Diff observed - processed checkpointsThe difference between checkpoints which validator observed on blockchain and the checkpoints which validator signed and published. This chart should be zero most of the time with occasional and short lived positive values. If it is positive for extended period of time, it means that validator has issues with signing and publishing checkpoints.
Latest Block Diffs (30m)The block height of the RPC node the agent is connected to, visualized as 30 min increases ("Latest block diffs"). If this metric is not increasing, the RPC may be unhealthy and need changing.
Contract Sync LivenessRenders metric hyperlane_contract_sync_liveness as it is. The graph should always go up. If it is constant, it indicate an issue and it should be investigated.
Contract Sync Block Diffs (30m)Renders metric hyperlane_contract_sync_block_height as 30 min increases. It should approximately match the number of blocks produced by the chain during last 30 minutes. If the metric deviate significantly in any direction, becomes zero, it should be investigated.
Cursor Block Diffs (30m)Renders metric hyperlane_cursor_current_block as 30 min increases. It should approximately match the number of blocks produced by the chain during last 30 minutes. If the metric deviate significantly in any direction, becomes zero, it should be investigated.
Error log count diffs (30m)The total number of errors logged, visualized as 30 min increases ("Error log count diffs"). If the derivative of this metric exceeds 1 over the last hour, at least a low-severity alert is warranted. Note that the dashboard query groups metrics by kubernetes pod name, so you may need to adjust this query if you are not running in a kubernetes environment.
Warning log count diffs (30m)The total number of warnings logged, visualized as 30 min increases ("Warning log count diffs").
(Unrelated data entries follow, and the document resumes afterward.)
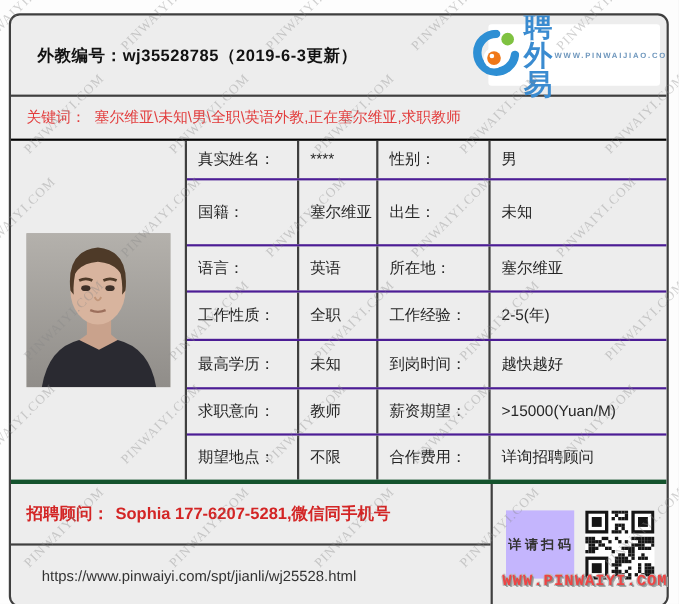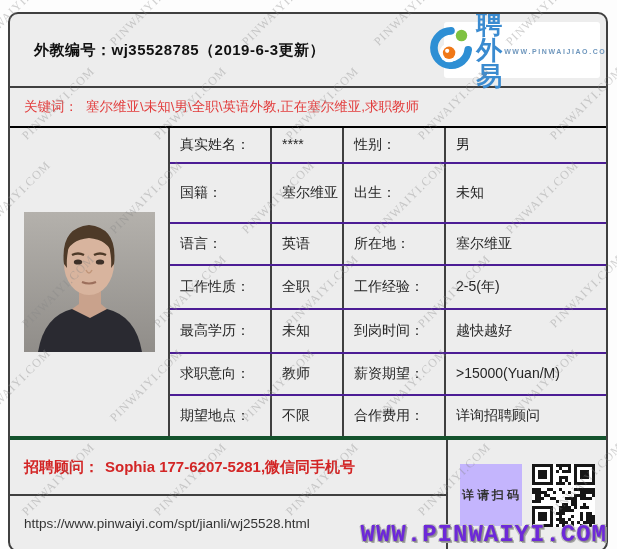--- a/index.html
+++ b/index.html
@@ -31,29 +31,29 @@
   .info{flex:1;display:flex;flex-direction:column;}
   .irow{display:grid;grid-template-columns:102px 72px 102px 1fr;border-bottom:2px solid #4c1d95;flex:1;}
   .irow:last-child{border-bottom:none;}
   .cell{display:flex;align-items:center;padding:2px 4px 2px 10px;font-size:14px;color:#262626;line-height:1.25;}
   .cell.br{border-right:2px solid #3f3f3f;}
   
   .cfoot{flex:1;border-top:4px solid #14532d;display:flex;min-height:0;}
   .cfoot-left{flex:1;display:flex;flex-direction:column;border-right:2px solid #3f3f3f;min-width:0;}
   .consultant{flex:1;border-bottom:2px solid #3f3f3f;display:flex;align-items:center;padding:0 14px;font-size:15px;font-weight:bold;color:#d32525;white-space:nowrap;}
   .consultant .c-label{margin-right:6px;}
-  .url-row{flex:1;display:flex;align-items:center;padding:0 14px;font-size:13.5px;color:#333;cursor:pointer;}
+  .url-row{flex:1;display:flex;align-items:center;padding:0 28px;font-size:13.5px;color:#333;cursor:pointer;}
   .cfoot-right{width:158px;display:flex;align-items:center;justify-content:center;gap:10px;}
   .scanbox{width:62px;height:62px;background:#c4b5fd;color:#333;font-size:12px;font-weight:bold;display:flex;flex-direction:row;align-items:center;justify-content:space-evenly;line-height:1;}
   .qr{width:63px;height:63px;background:#fff;display:block;}
   
   .site-banner{
     position:absolute;right:10px;top:521px;
     font-family:"Liberation Mono","DejaVu Sans Mono",monospace;
-    font-size:24px;font-weight:bold;color:#6d28d9;letter-spacing:1px;
+    font-size:14px;font-weight:bold;color:#ef4444;letter-spacing:1px;
     text-shadow:1px 1px 0 #8a8a8a,-1px 1px 0 #bdbdbd,1px -1px 0 #bdbdbd,2px 2px 0 #a5a5a5;
   }
   
   #watermarks{position:absolute;inset:0;z-index:9;pointer-events:none;overflow:hidden;}
   .wm{position:absolute;transform:rotate(-45deg);font-family:"Liberation Serif","DejaVu Serif",serif;font-size:12px;color:rgba(135,135,135,.38);letter-spacing:1px;white-space:nowrap;}
 </style>
 </head>
 <body>
 
 <div class="card">

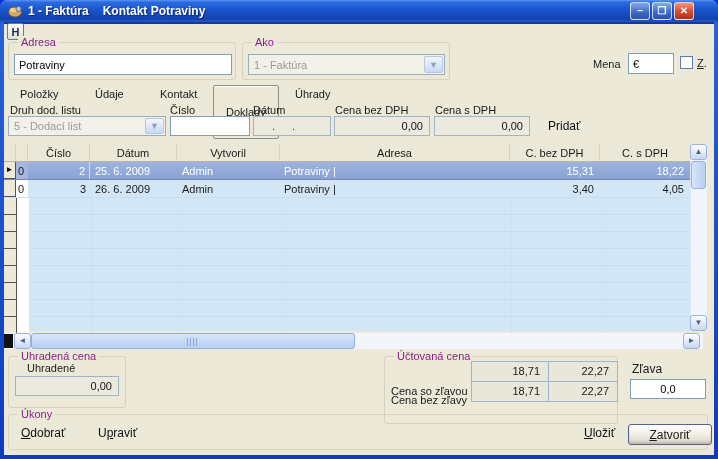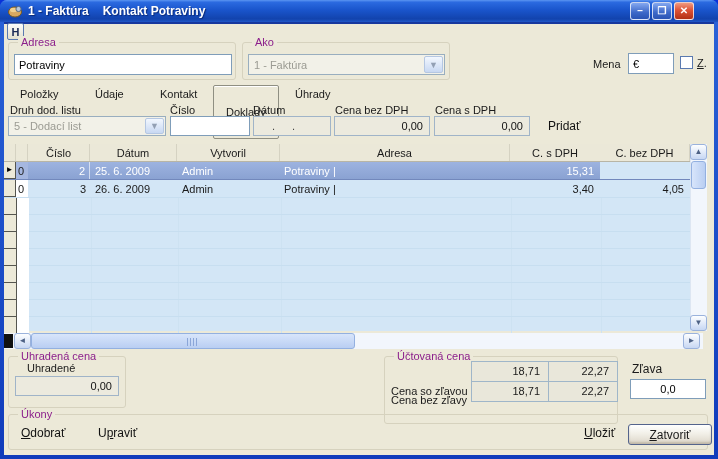--- a/index.html
+++ b/index.html
@@ -169,33 +169,34 @@
     <span class="flat-btn" style="left:544px;top:97px;">Pridať</span>
 
     <div class="table">
       <div class="thead">
         <div class="hc" style="width:12px;"></div>
         <div class="hc" style="width:12px;"></div>
         <div class="hc" style="width:62px;">Číslo</div>
         <div class="hc" style="width:87px;">Dátum</div>
         <div class="hc" style="width:103px;">Vytvoril</div>
         <div class="hc" style="width:230px;">Adresa</div>
+        <div class="hc" style="width:90px;">C. bez DPH</div>
         <div class="hc" style="width:90px;border-right:none;">C. s DPH</div>
-        <div class="hc" style="width:90px;">C. bez DPH</div>
       </div>
       <div>
 
           <div class="trow selected">
             <div class="c c-sel">►</div>
             <div class="c c-flag">0</div>
             <div class="c c-cislo">2</div>
             <div class="c c-datum">25. 6. 2009</div>
             <div class="c c-vytvoril">Admin</div>
             <div class="c c-adresa">Potraviny |</div>
             <div class="c c-bez">15,31</div>
+            <div class="c c-s">18,22</div>
           </div>
 
           <div class="trow">
             <div class="c c-sel"></div>
             <div class="c c-flag">0</div>
             <div class="c c-cislo">3</div>
             <div class="c c-datum">26. 6. 2009</div>
             <div class="c c-vytvoril">Admin</div>
             <div class="c c-adresa">Potraviny |</div>
             <div class="c c-bez">3,40</div>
If the derivative of this metric exceeds 1 over the last hour, at least a low-severity alert is warranted. Note that the dashboard query groups metrics by kubernetes pod name, so you may need to adjust this query if you are not running in a kubernetes environment.

Alerts

All the metrics above can be combined to create alerts that minimize false positives. Some example critical alerts:

  • the hyperlane_latest_checkpoint stopped increasing, but the hyperlane_block_height is still increasing, and error and warn log counts have also been increasing, over the last 6 hours
  • hyperlane_block_height has not increased in the last 30 minutes

If you get alerted, always check the logs for what the problem could be.